Plastic pollution is a global concern in a world embattled with a climate crisis. In 2019, 170 countries pledged to reduce their use of plastics by 2030 at the United Nations. Plastic bags and single-use plastics make up the bulk of plastic pollution, posing a particular threat to the seas. According to U.N. figures, some 500 billion plastic bags are used annually across the world and 13 million tons of plastics leak into the oceans. Overall, 10% of all human-generated waste is plastic, despite the fact that it takes 100 years for the material to decompose in the environment in order and lose its harmful effects.
Kurum said that before the mandatory payment for plastic bags was introduced, Turkey produced around 35 billion plastic bags yearly, with the average citizen going through approximately 440 plastic bags every year. The minister further said that they also prevented the import of plastic raw materials by reducing the use of the bags, helping Turkey save around $211 million, while also preventing 12,000 tons of greenhouse emissions.
Since the launch of the Zero Waste Project, Turkey recycled at least 24.2 million tons of paper, plastic, glass and organic waste, giving them back to the economy. Some 16.5 million tons of paper, 4.1 million tons of plastic, 1.7 million tons of glass, 400,000 tons of metal and 1.5 million tons of organic waste were recycled by various facilities licensed by the Ministry of Environment, Urbanization and Climate Change, according to the minister.
The initiative aims to increase the country’s recycling rate to 35% by 2023 while creating jobs for some 100,000 people in the recycling industry and saving $2.3 billion yearly. The project has piqued the interest of the public and private sectors, though it did not take off as quickly as expected and was largely confined to public institutions early on. It has gained momentum since then, with separate bins for effective recycling a staple in most places, from shopping malls to small shops and large apartment buildings. The government issues zero-waste certificates to places that successfully adopt the recycling model in a bid to promote environmentally friendly practices. The government has provided training to 12.5 million people on zero-waste practices so far while some 100,000 public institutions, and some municipalities, have switched to zero-waste policies – from cutting down waste to properly sorting it for recycling purposes.
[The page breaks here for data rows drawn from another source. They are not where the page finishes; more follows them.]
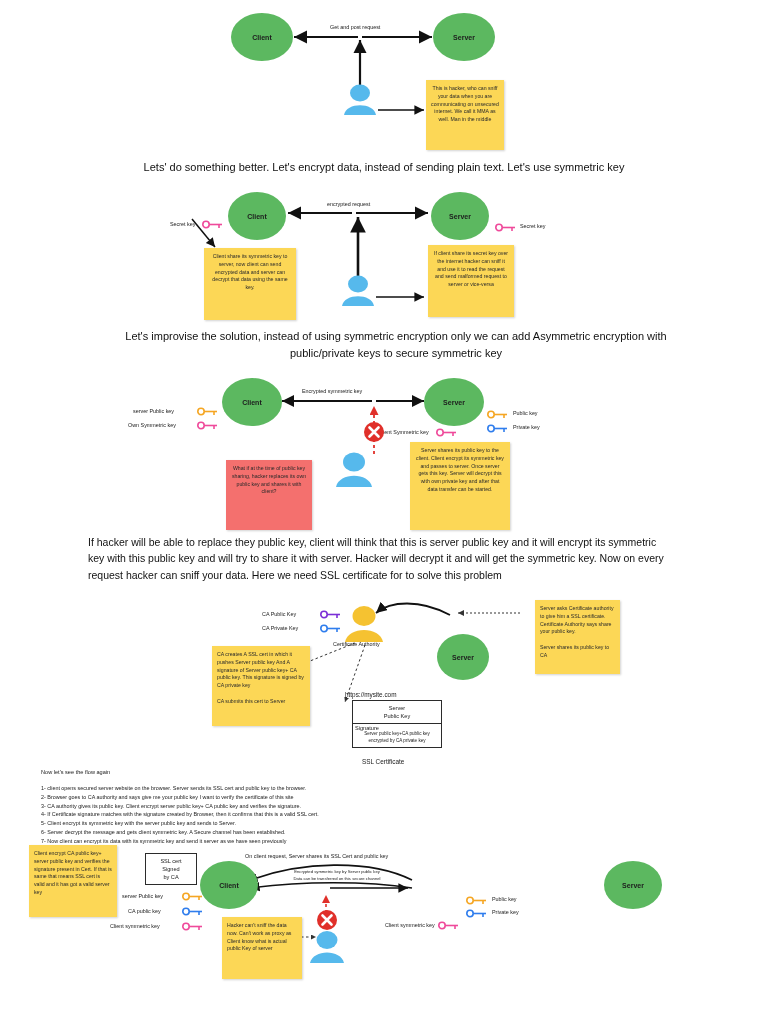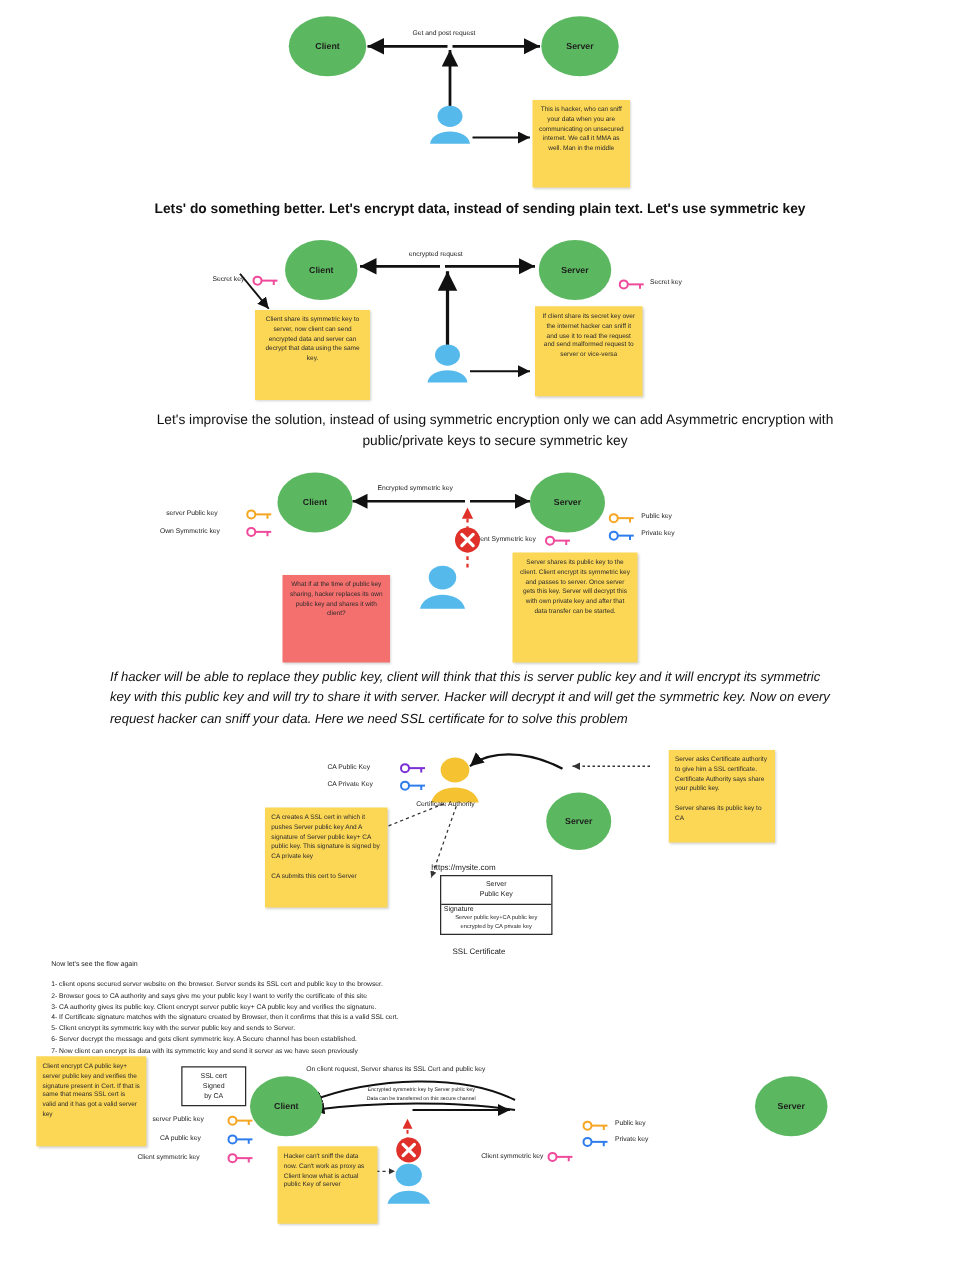--- a/index.html
+++ b/index.html
@@ -67,7 +67,7 @@
 
 <div class="abs note" style="left:426px;top:80px;width:68px;height:60px;">This is hacker, who can sniff your data when you are communicating on unsecured internet. We call it MMA as well. Man in the middle</div>
 
-<div class="abs caption" style="left:0;top:159px;width:768px;font-weight:bold;">Lets' do something better. Let's encrypt data, instead of sending  plain text. Let's use symmetric key</div>
+<div class="abs caption" style="left:0;top:159px;width:768px;">Lets' do something better. Let's encrypt data, instead of sending  plain text. Let's use symmetric key</div>
 
 <svg class="abs" style="left:0;top:185px;" width="768" height="140">
   <line x1="352" y1="28" x2="288" y2="28" stroke="#111" stroke-width="2.2" marker-end="url(#ah)"></line>

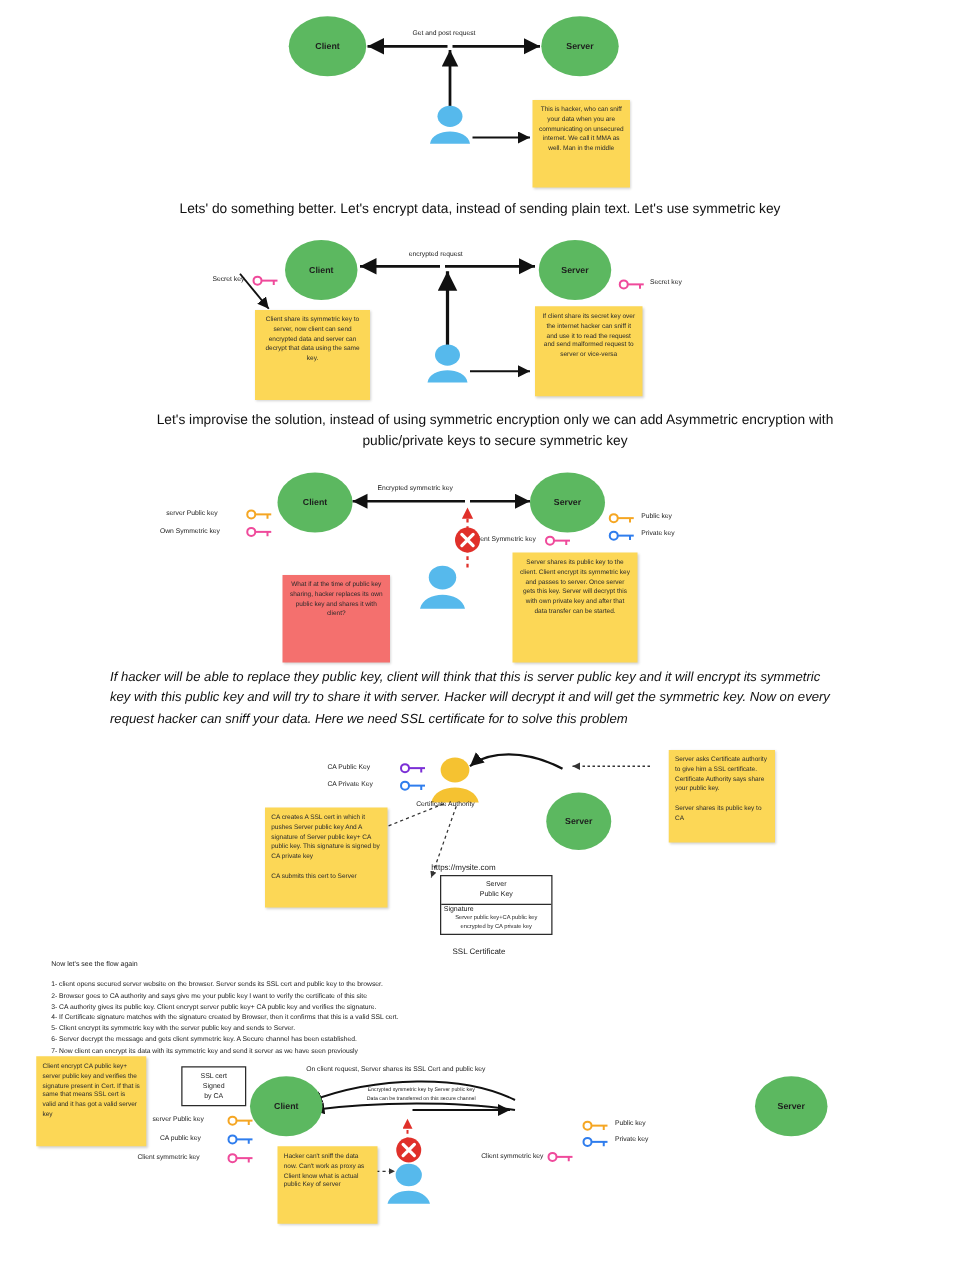--- a/index.html
+++ b/index.html
@@ -13,7 +13,7 @@
   .note.left{text-align:left;}
   .note.red{background:#f4706e;}
   .caption{font-size:11px;line-height:1.5;text-align:center;color:#111;}
-  .para{font-size:10.5px;line-height:1.55;color:#111;font-style:italic;}
+  .para{font-size:10.5px;line-height:1.55;color:#111;}
   .lbl{font-size:5.4px;color:#1a1a1a;white-space:nowrap;}
   .lbl7{font-size:6.4px;color:#1a1a1a;white-space:nowrap;}
   .flowtitle{font-size:5.6px;}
As a country confronting the fallout of the climate crisis, Turkey strives to keep its environment clean and its economy more resistant to its impact. Recently, Parliament ratified the Paris climate deal in a move that boosts the country’s international standing on the issue. The landmark 2015 accord commits nations to limit global temperature rises to "well below" 2 degrees Celsius (3.6 degrees Fahrenheit) above pre-industrial levels through sweeping emissions cuts. Emissions have continued to rise in the six years since the deal, while the latest round of national carbon-cutting pledges puts Earth on track to warm a "catastrophic" 2.7 degrees Celsius this century, according to a U.N. assessment.